Production of Hot Water for Swimming Pools
The pool requires a water temperature of around 25 ° -28 ° C, to achieve which solar panels are very effective.
If the pool is used only in the summer period and even if it is located in a cold climate area, it is convenient to use non-glazed plastic or rubber panels, as although they have a lower performance than glass panels, they are less expensive.
In any case, the system does not need a storage system for the swimming pool. Solar panels are also used to heat the water for the shower.
Solar Cooling (cold production)
Solar cooling systems combine the technology of thermal solar panels with that of absorption machines: the heat produced by the solar panels in the summer is used, through absorption machines, to cool the water and introduce it into the summer air conditioning systems for the cooling of buildings.
These systems use non-toxic substances and work even at low operating temperatures (fluid from 45 – 90 ° C)! This system is based on the evaporation and condensation of a thermostatic fluid in order to lower the temperature of an object.

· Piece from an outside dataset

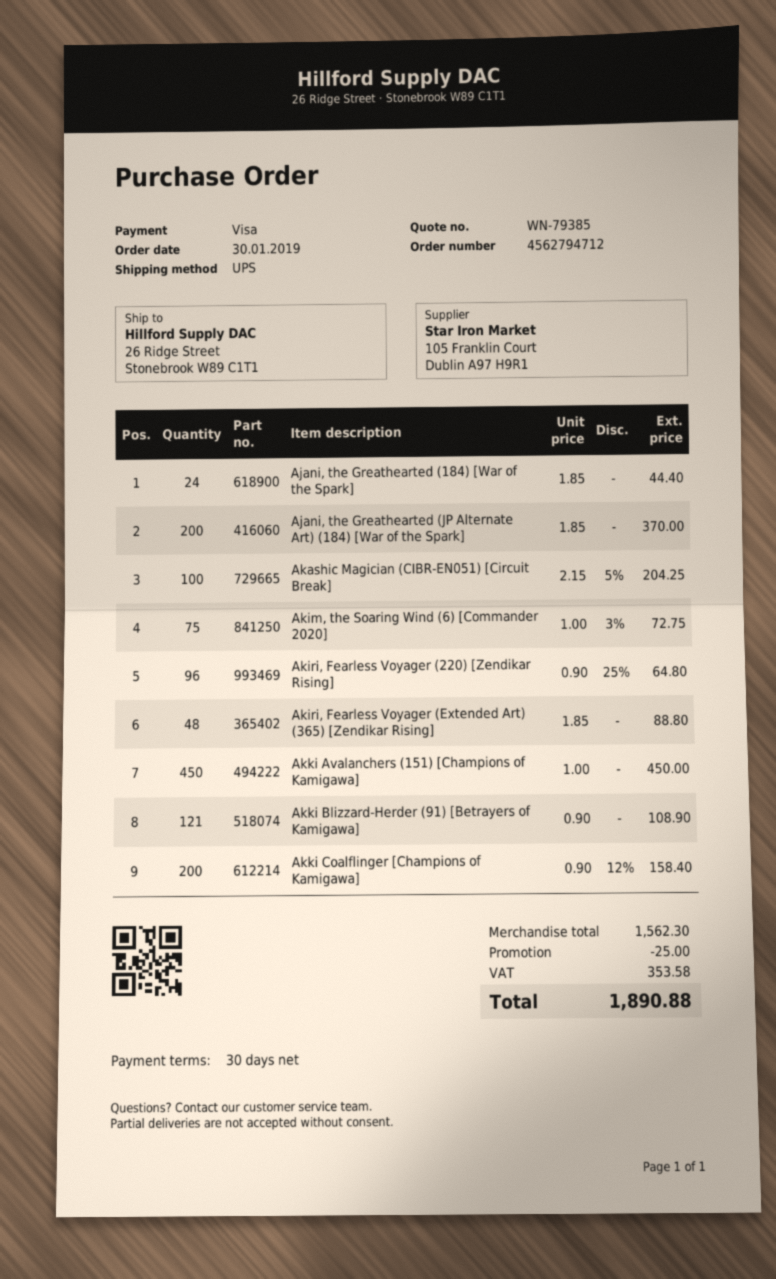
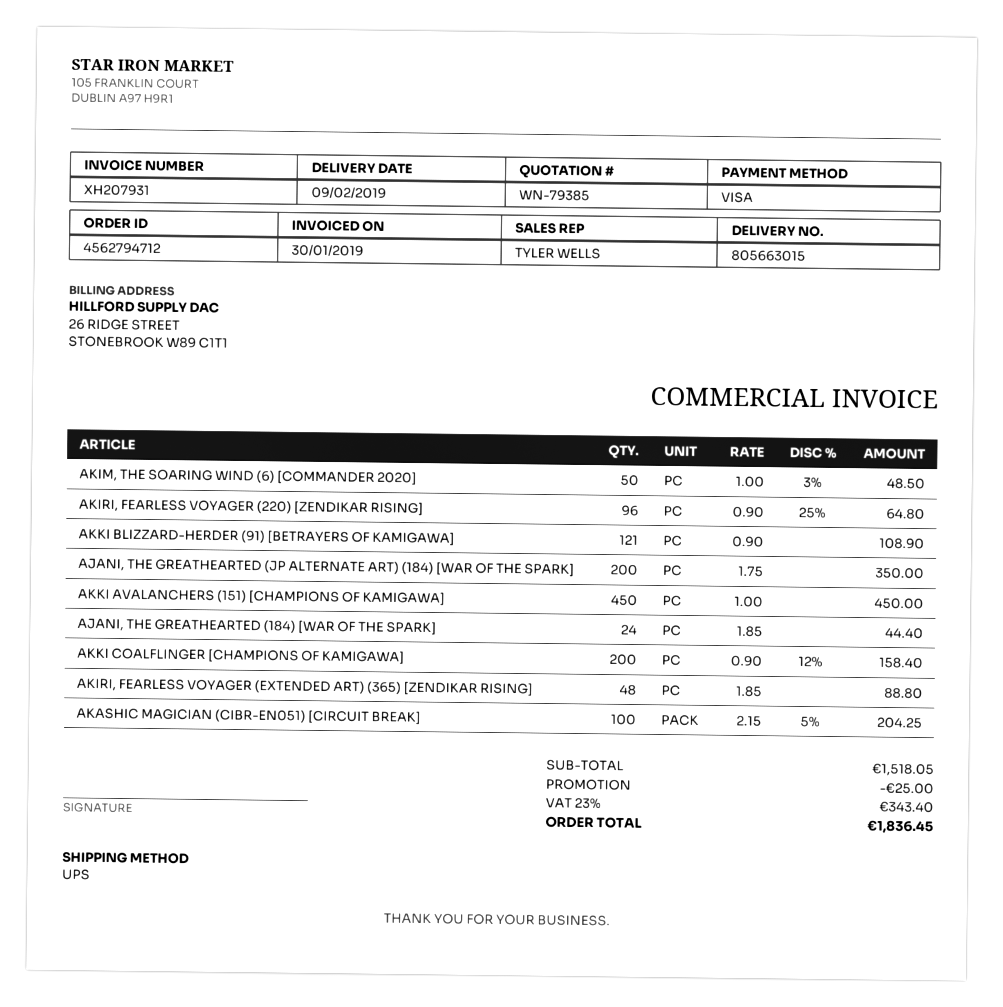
Ajani, the Greathearted (JP Alternate Art) (184) [War of the Spark]: 200 x 1.85 = 370.00 -> 200 x 1.75 = 350.00
Akim, the Soaring Wind (6) [Commander 2020]: 75 x 1.00 - 3% = 72.75 -> 50 x 1.00 - 3% = 48.50
subtotal: 1562.30 -> 1518.05
tax: 353.58 -> 343.40
total: 1890.88 -> 1836.45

Even if the absorption refrigeration system is not as efficient as traditional refrigeration systems, since there is a need for cold during the summer season, when solar radiation is very abundant, and often the energy accumulated by the solar collectors can be too much compared. when used, solar cooling systems can exploit this energy to produce cold and therefore allow to reduce costs and electricity consumption due to air conditioners. Solar cooling is generally used to cool the air in the home, but if you have enough energy, you can cool refrigerators or other. Their diffusion is still in an experimental and expensive phase.
Increase in the Value of the Property
With the installation of a solar system, the value of the property increases as it improves its energy class. For new buildings there is an obligation to install solar panels aimed at making the buildings autonomous from the point of view of the production of hot water.